Back then. My health was none of love’s concern.

She taught a lesson no one wants to learn.

Famine:

The snow is too loud for my eyes, too hot

For hearts today. Her final breath was strange,

Was sweetly strange: (I wish that tongues forgot);

You’d swear that Doctor Lister kissed her. Change

Gets paid in salt, and that’s too bad: this range

Of possibilities is doggerel;

My memory spits it out, and says, “I’m full.”

These candles make the coldness only seem

Forgotten. Wisdom stands by Terminus

To worship God, while hunger forms a team

With The Night Watch. Imagine nothing is,

Then look again, and nothing doesn’t blaze!

A fork! A fork! My birthright just to spoon!

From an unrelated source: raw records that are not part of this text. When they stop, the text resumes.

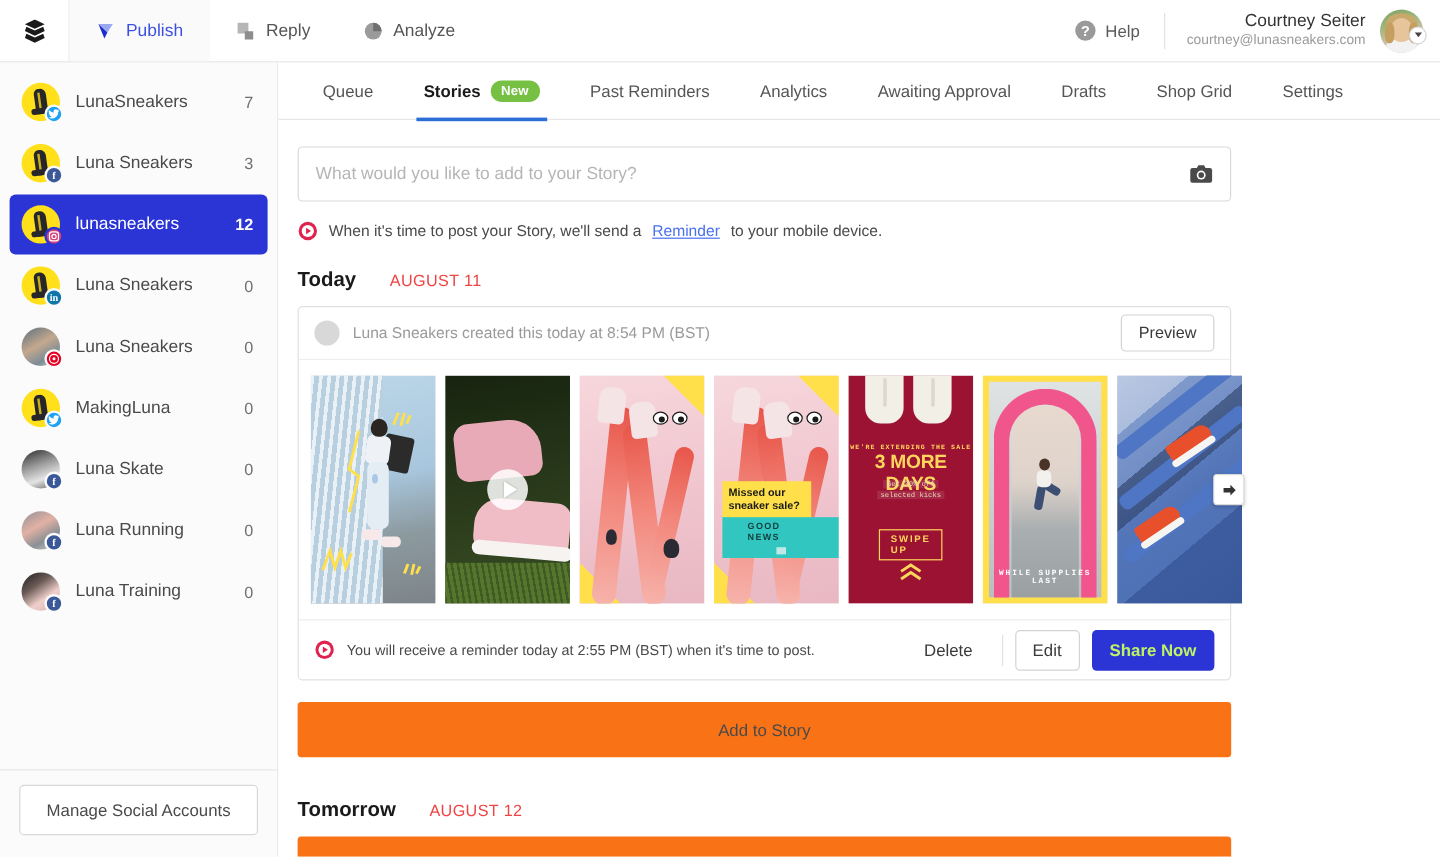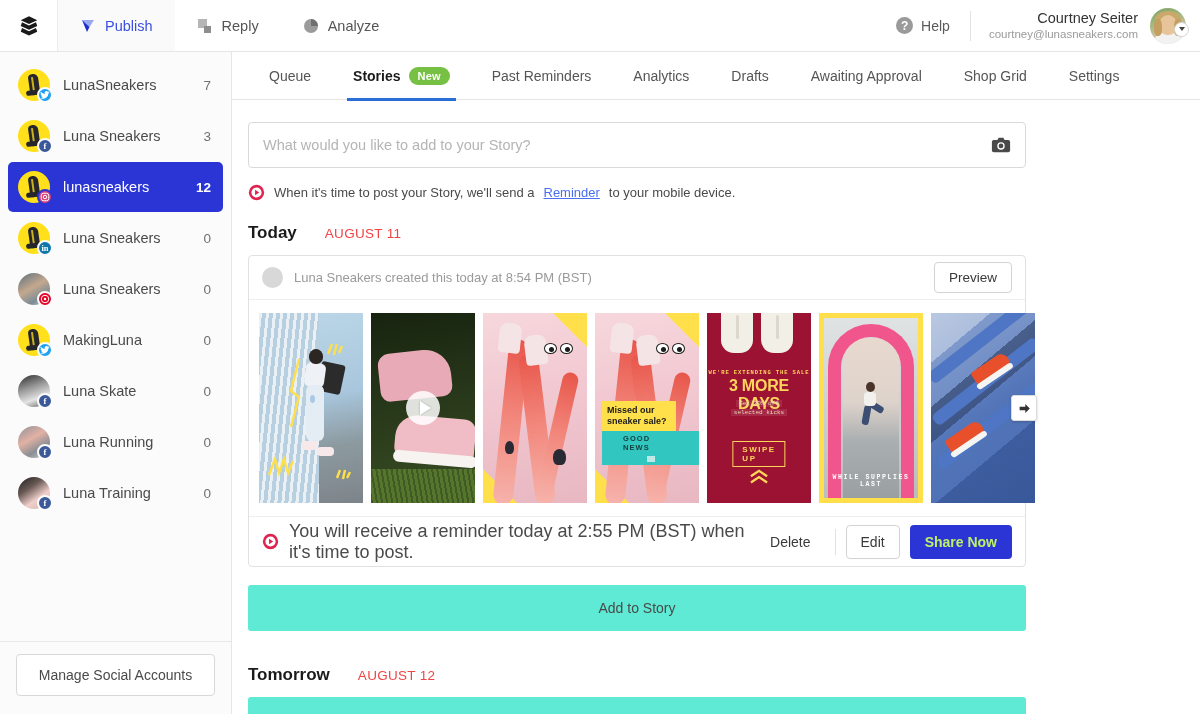--- a/index.html
+++ b/index.html
@@ -216,37 +216,37 @@
     width: 26px; height: 26px; background: #fff; border: 1px solid #dcdcdc; border-radius: 3px;
     display: flex; align-items: center; justify-content: center; cursor: pointer;
     box-shadow: 0 1px 3px rgba(0,0,0,.18); z-index: 4;
   }
   .next-btn svg { width: 13px; height: 13px; fill: #333; }
 
   .post-foot {
     height: 50px; display: flex; align-items: center; padding: 0 13px;
     border-top: 1px solid #eee; gap: 10px;
   }
-  .pf-txt { font-size: 18px; color: #4a4a4a; flex: 1; }
+  .pf-txt { font-size: 12px; color: #4a4a4a; flex: 1; }
   .delete-btn {
     background: none; border: none; font-size: 14px; color: #3a3a3a; cursor: pointer;
     font-family: inherit; padding: 8px 14px;
   }
   .sep { width: 1px; height: 26px; background: #e2e2e2; }
   .edit-btn {
     border: 1px solid #d3d3d3; border-radius: 4px; background: #fff; font-size: 14px;
     color: #3a3a3a; padding: 8px 14px; cursor: pointer; font-family: inherit;
   }
   .share-btn {
     border: none; border-radius: 4px; background: #2b35d6; font-size: 14px; font-weight: bold;
     color: #bef264; padding: 9px 15px; cursor: pointer; font-family: inherit;
   }
 
   .add-slot {
-    margin-top: 18px; height: 46px; background: #5eead4; border-radius: 3px;
+    margin-top: 18px; height: 46px; background: #f97316; border-radius: 3px;
     display: flex; align-items: center; justify-content: center;
     font-size: 14px; color: #4a4a4a; cursor: pointer;
   }
   .day-head.second { margin-top: 34px; }
   .add-slot.second { margin-top: 12px; }
 
   
   .t-fill { position: absolute; inset: 0; }
   .play-ovl {
     position: absolute; left: 50%; top: 50%; transform: translate(-50%,-50%);
@@ -579,24 +579,24 @@
           <span>Stories</span>
           <span class="new-badge">New</span>
         </div>
         <div class="tab">
           <span>Past Reminders</span>
         </div>
         <div class="tab">
           <span>Analytics</span>
         </div>
         <div class="tab">
+          <span>Awaiting Approval</span>
+        </div>
+        <div class="tab">
           <span>Drafts</span>
-        </div>
-        <div class="tab">
-          <span>Awaiting Approval</span>
         </div>
         <div class="tab">
           <span>Shop Grid</span>
         </div>
         <div class="tab">
           <span>Settings</span>
         </div>
       </div>
 
       <div class="content">

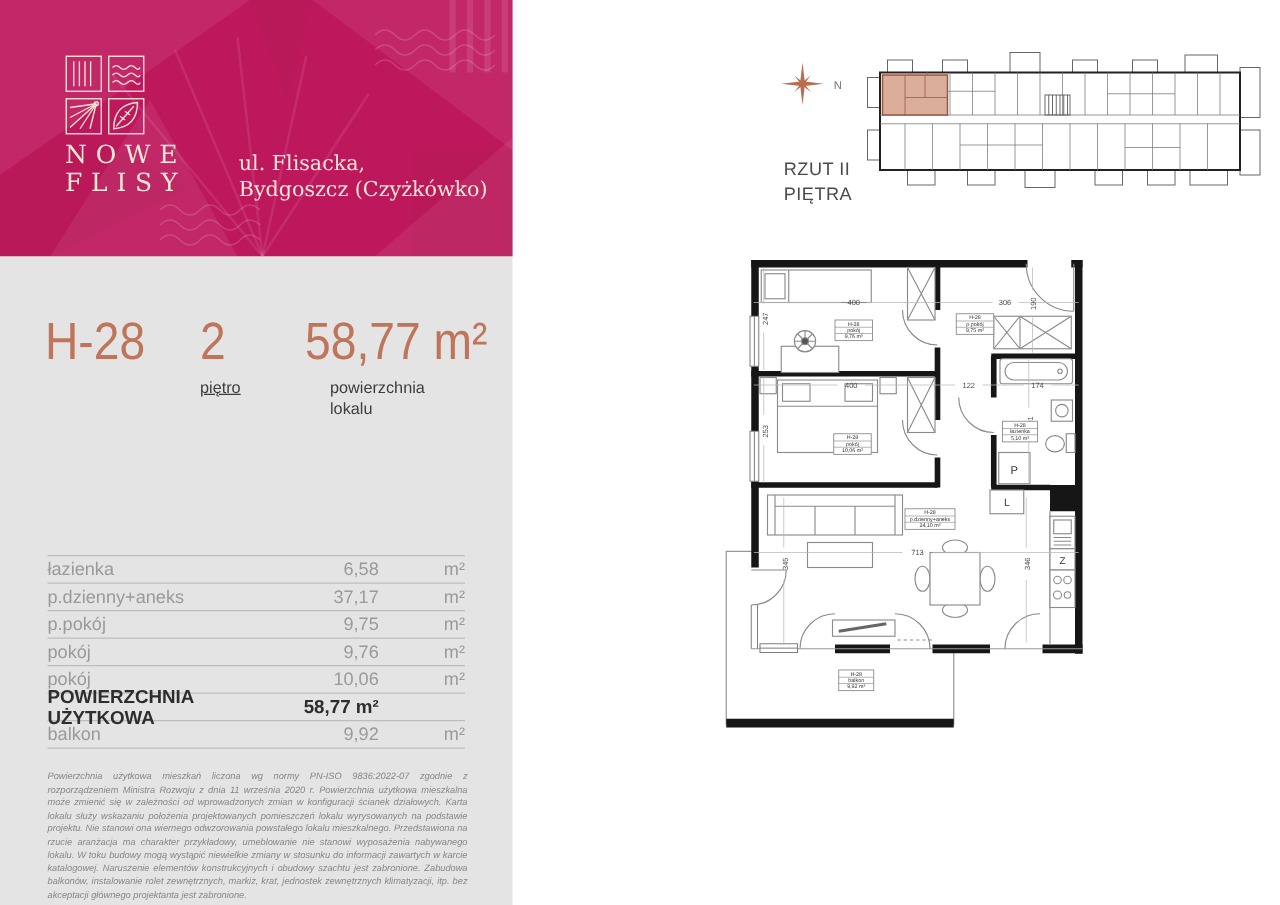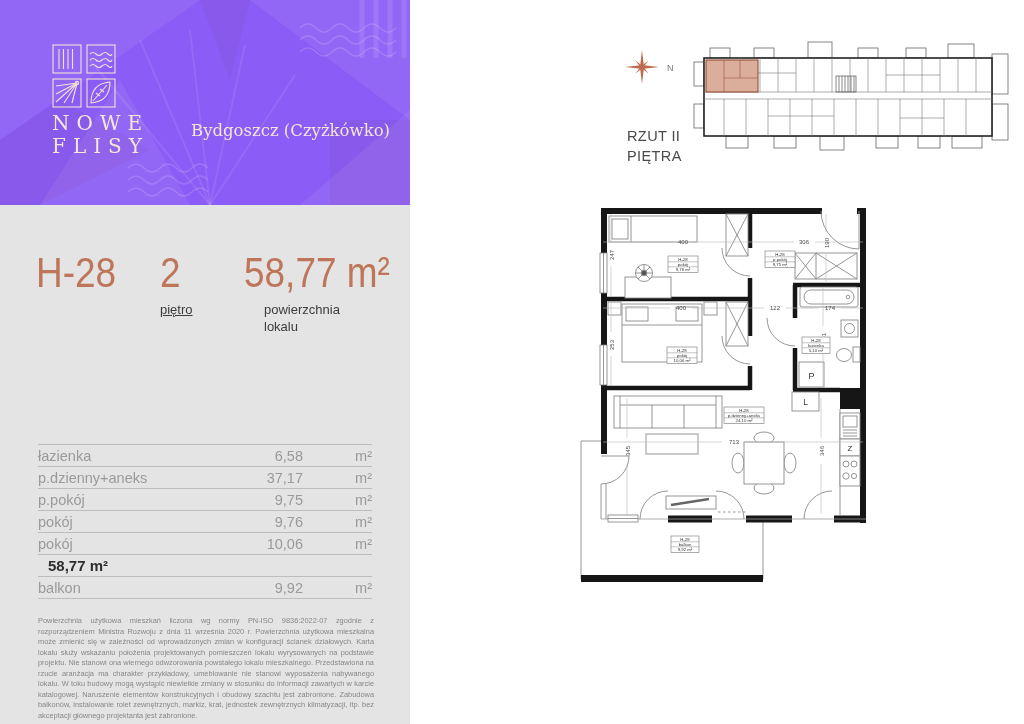--- a/index.html
+++ b/index.html
@@ -1,41 +1,41 @@
 <!DOCTYPE html>
 <html><head>
 <meta charset="utf-8">
 <style>
   html,body{margin:0;padding:0;background:#fff;}
   .page{position:relative;width:1024px;height:724px;background:#ffffff;
         font-family:"Liberation Sans",sans-serif;overflow:hidden;}
   
   .sidebar{position:absolute;left:0;top:0;width:410px;height:724px;background:#e4e4e4;}
-  .brand-header{position:absolute;left:0;top:0;width:410px;height:205px;background:#8b5cf6;overflow:hidden;}
+  .brand-header{position:absolute;left:0;top:0;width:410px;height:205px;background:#be185d;overflow:hidden;}
   .brand-header svg.pattern{position:absolute;left:0;top:0;}
   .logo-box{position:absolute;left:52px;top:44px;}
   .brand-name{position:absolute;left:52px;top:112px;font-family:"DejaVu Serif",serif;
               font-size:20px;line-height:23px;letter-spacing:7px;color:#f4e6d7;}
   .address{position:absolute;left:191px;top:120px;font-family:"DejaVu Serif",serif;
            font-size:16.5px;line-height:21px;color:#f4e6d7;}
   
   .big-num{position:absolute;top:249px;font-size:42px;color:#bf755a;
            transform:scaleX(.88);transform-origin:left top;white-space:nowrap;}
   .sum-label{position:absolute;top:301px;font-size:13px;line-height:17px;color:#3d3d3d;}
   
   .area-table{position:absolute;left:38px;top:444px;width:334px;}
   .trow{display:flex;align-items:center;height:21px;border-bottom:1px solid #bdbdbd;
         font-size:14.5px;color:#9a9a9a;}
   .trow:first-child{border-top:1px solid #bdbdbd;}
   .tlabel{flex:1;}
   .tval{width:70px;text-align:right;}
   .tunit{width:38px;text-align:right;margin-left:31px;}
   .trow.total{color:#2d2d2d;font-weight:bold;font-size:15px;}
   .disclaimer{position:absolute;left:38px;top:616px;width:336px;font-size:7.4px;
-              line-height:1.42;color:#878787;text-align:justify;}
+              line-height:1.42;color:#878787;text-align:justify;font-style:italic;}
   
   .compass{position:absolute;left:620px;top:46px;}
   .plan-caption{position:absolute;left:627px;top:127px;font-size:14.5px;line-height:19.5px;
                 color:#4a4a4a;letter-spacing:.4px;}
   .overview{position:absolute;left:690px;top:28px;}
   .floorplan{position:absolute;left:578px;top:198px;}
   svg text{font-family:"Liberation Sans",sans-serif;}
 </style>
 </head>
 <body>
@@ -103,20 +103,21 @@
           <line x1="41" y1="57" x2="55" y2="41"></line>
           <line x1="44" y1="49" x2="48" y2="52"></line>
             <line x1="48" y1="45" x2="52" y2="48"></line>
         </g>
       </svg>
       <div class="brand-name">
         <div>NOWE</div>
         <div>FLISY</div>
       </div>
       <div class="address">
+        <div>ul. Flisacka,</div>
         <div>Bydgoszcz (Czyżkówko)</div>
       </div>
     </div>
 
     <div class="big-num" style="left:36px;">H-28</div>
     <div class="big-num" style="left:160px;">2</div>
     <div class="big-num" style="left:244px;">58,77 m²</div>
     <div class="sum-label" style="left:160px;text-decoration:underline;">piętro</div>
     <div class="sum-label" style="left:244px;margin-left:20px;">
       <div>powierzchnia</div>
@@ -143,20 +144,21 @@
         <span class="tlabel">pokój</span>
         <span class="tval">9,76</span>
         <span class="tunit">m²</span>
       </div>
       <div class="trow">
         <span class="tlabel">pokój</span>
         <span class="tval">10,06</span>
         <span class="tunit">m²</span>
       </div>
       <div class="trow total">
+        <span class="tlabel">POWIERZCHNIA UŻYTKOWA</span>
         <span class="tval">58,77 m²</span>
         <span class="tunit"></span>
       </div>
       <div class="trow">
         <span class="tlabel">balkon</span>
         <span class="tval">9,92</span>
         <span class="tunit">m²</span>
       </div>
     </div>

Let Typhoid Mary undercook the moon.

Feast:

Tomorrow love will feed the ocean; rain

And tears and nations always fall. The time

Will serve me empathy before a grain

Of self-awareness grows. Love’s paradigm

Will split in half to be my lemon-lime

Refreshment. She will slice what’s never old,

Turn every nugget in distress to gold.

Love’s light will still be very vertical.

Starvation is her lifeblood; I will fast

Until what’s never too available –

Her last forbidden fact – is my repast.

She’ll decorate the sky and flabbergast

The moon with darkling globes. Trifoliate

And pure, her rhythms will be trees of light.


Jake Sheff is a pediatrician and veteran of the US Air Force. He's married with a daughter and six pets. Poems and short stories of Jake’s have been published widely. Some have even been nominated for the Best of the Net Anthology and the Pushcart Prize. His chapbook, Looting Versailles, is available from Alabaster Leaves Publishing.